» WHAT TO WORK ON: All lines in the listing below from the one containing "- Dependencies: Physical space acquisition" through the last should be written out exactly, and only those.

» RECORDS FOR THIS EXERCISE:
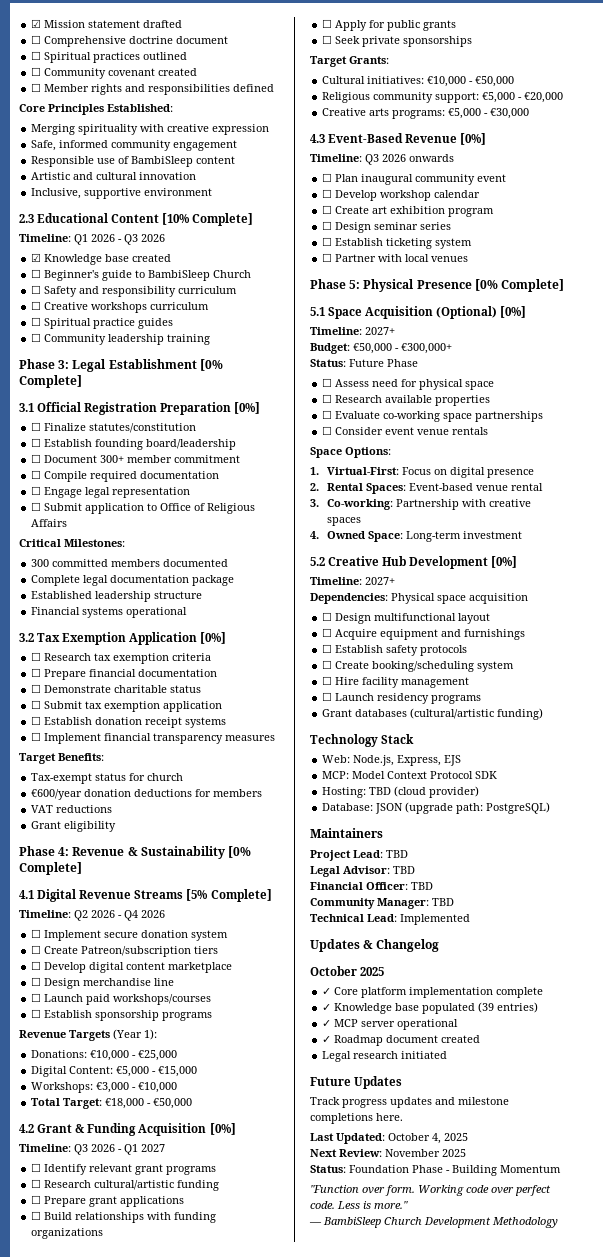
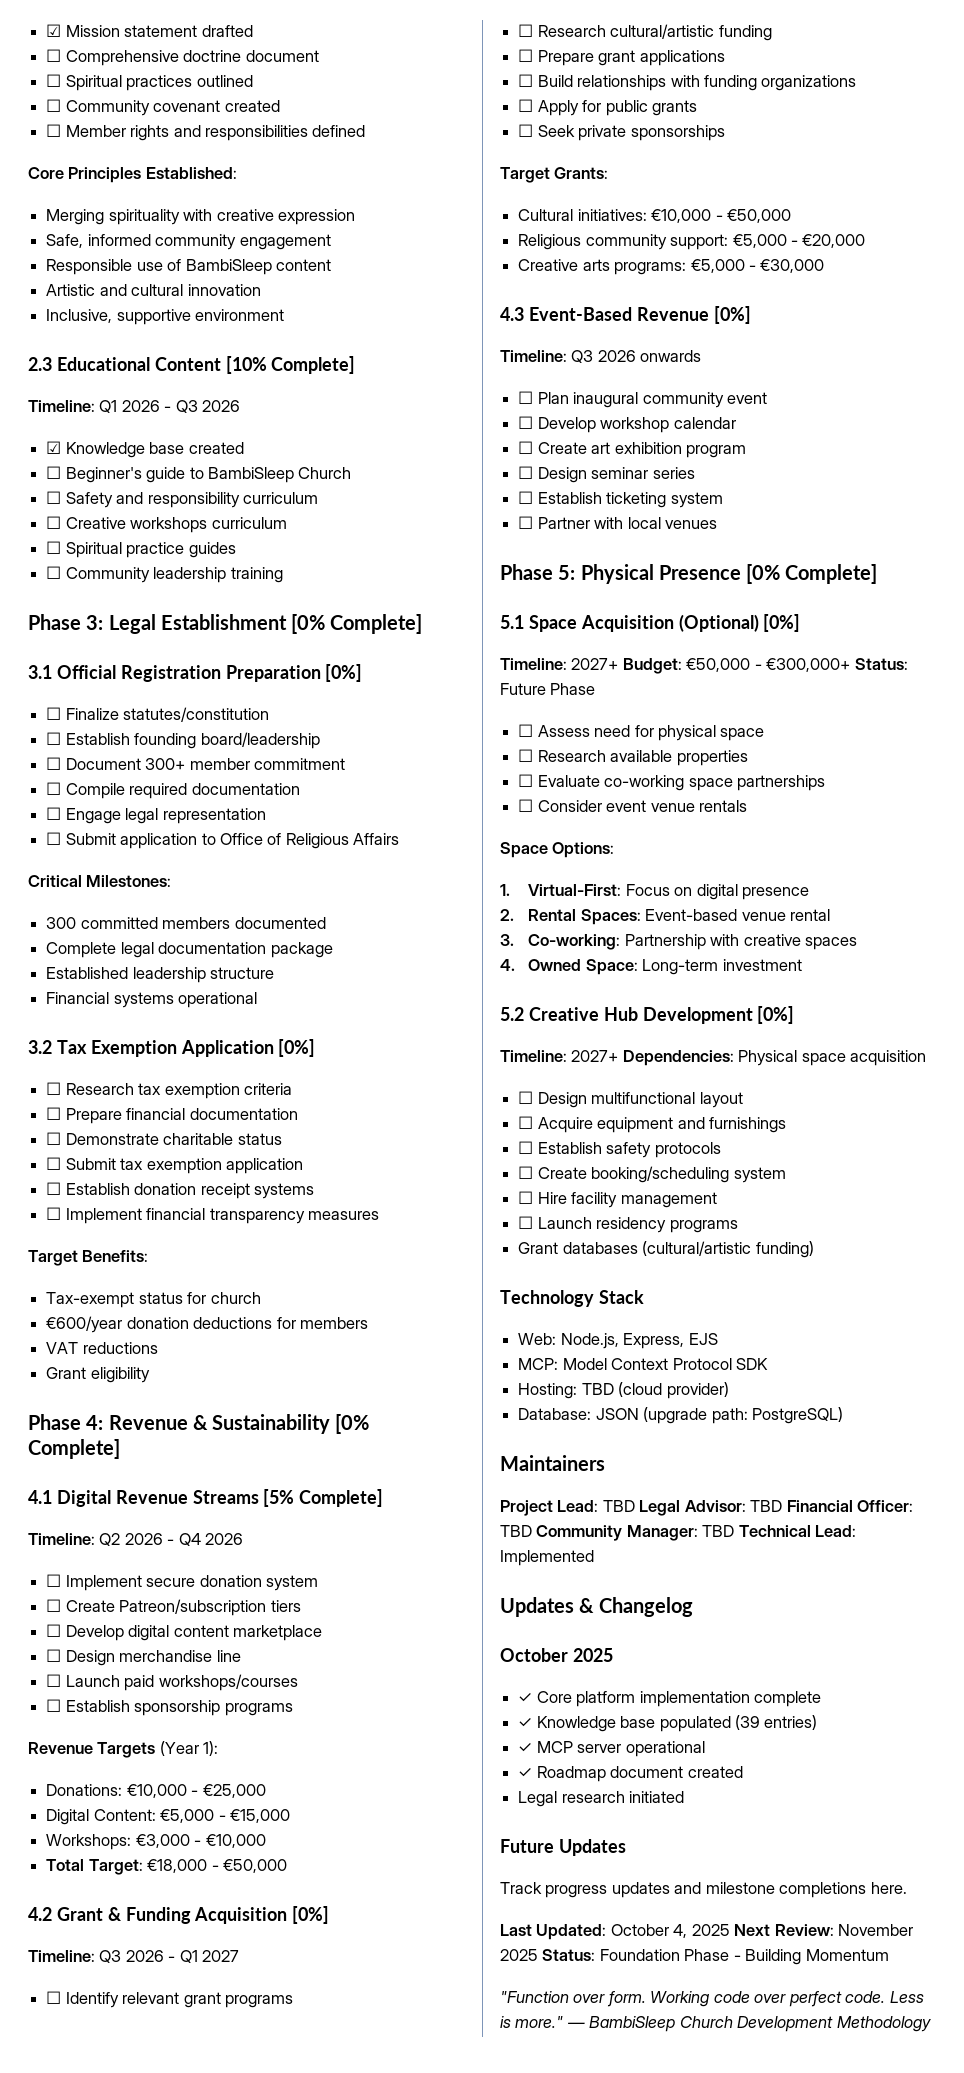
  5.1 Space Acquisition (Optional) [0%]
- Timeline: 2027+
- Budget: €50,000 - €300,000+
- Status: Future Phase
+ Timeline: 2027+ Budget: €50,000 - €300,000+ Status: Future Phase
  5.2 Creative Hub Development [0%]
- Timeline: 2027+
- Dependencies: Physical space acquisition
+ Timeline: 2027+ Dependencies: Physical space acquisition
- Project Lead: TBD
- Legal Advisor: TBD
- Financial Officer: TBD
- Community Manager: TBD
- Technical Lead: Implemented
+ Project Lead: TBD Legal Advisor: TBD Financial Officer: TBD Community Manager: TBD Technical Lead: Implemented
- Last Updated: October 4, 2025
- Next Review: November 2025
- Status: Foundation Phase - Building Momentum
+ Last Updated: October 4, 2025 Next Review: November 2025 Status: Foundation Phase - Building Momentum
- Less is more."
- — BambiSleep Church Development Methodology
+ Less is more." — BambiSleep Church Development Methodology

» RESPONSE TO THIS TASK:
- Dependencies: Physical space acquisition
+ Timeline: 2027+ Dependencies: Physical space acquisition
- Project Lead: TBD
- Legal Advisor: TBD
- Financial Officer: TBD
- Community Manager: TBD
- Technical Lead: Implemented
+ Project Lead: TBD Legal Advisor: TBD Financial Officer: TBD Community Manager: TBD Technical Lead: Implemented
- Last Updated: October 4, 2025
- Next Review: November 2025
- Status: Foundation Phase - Building Momentum
+ Last Updated: October 4, 2025 Next Review: November 2025 Status: Foundation Phase - Building Momentum
- Less is more."
- — BambiSleep Church Development Methodology
+ Less is more." — BambiSleep Church Development Methodology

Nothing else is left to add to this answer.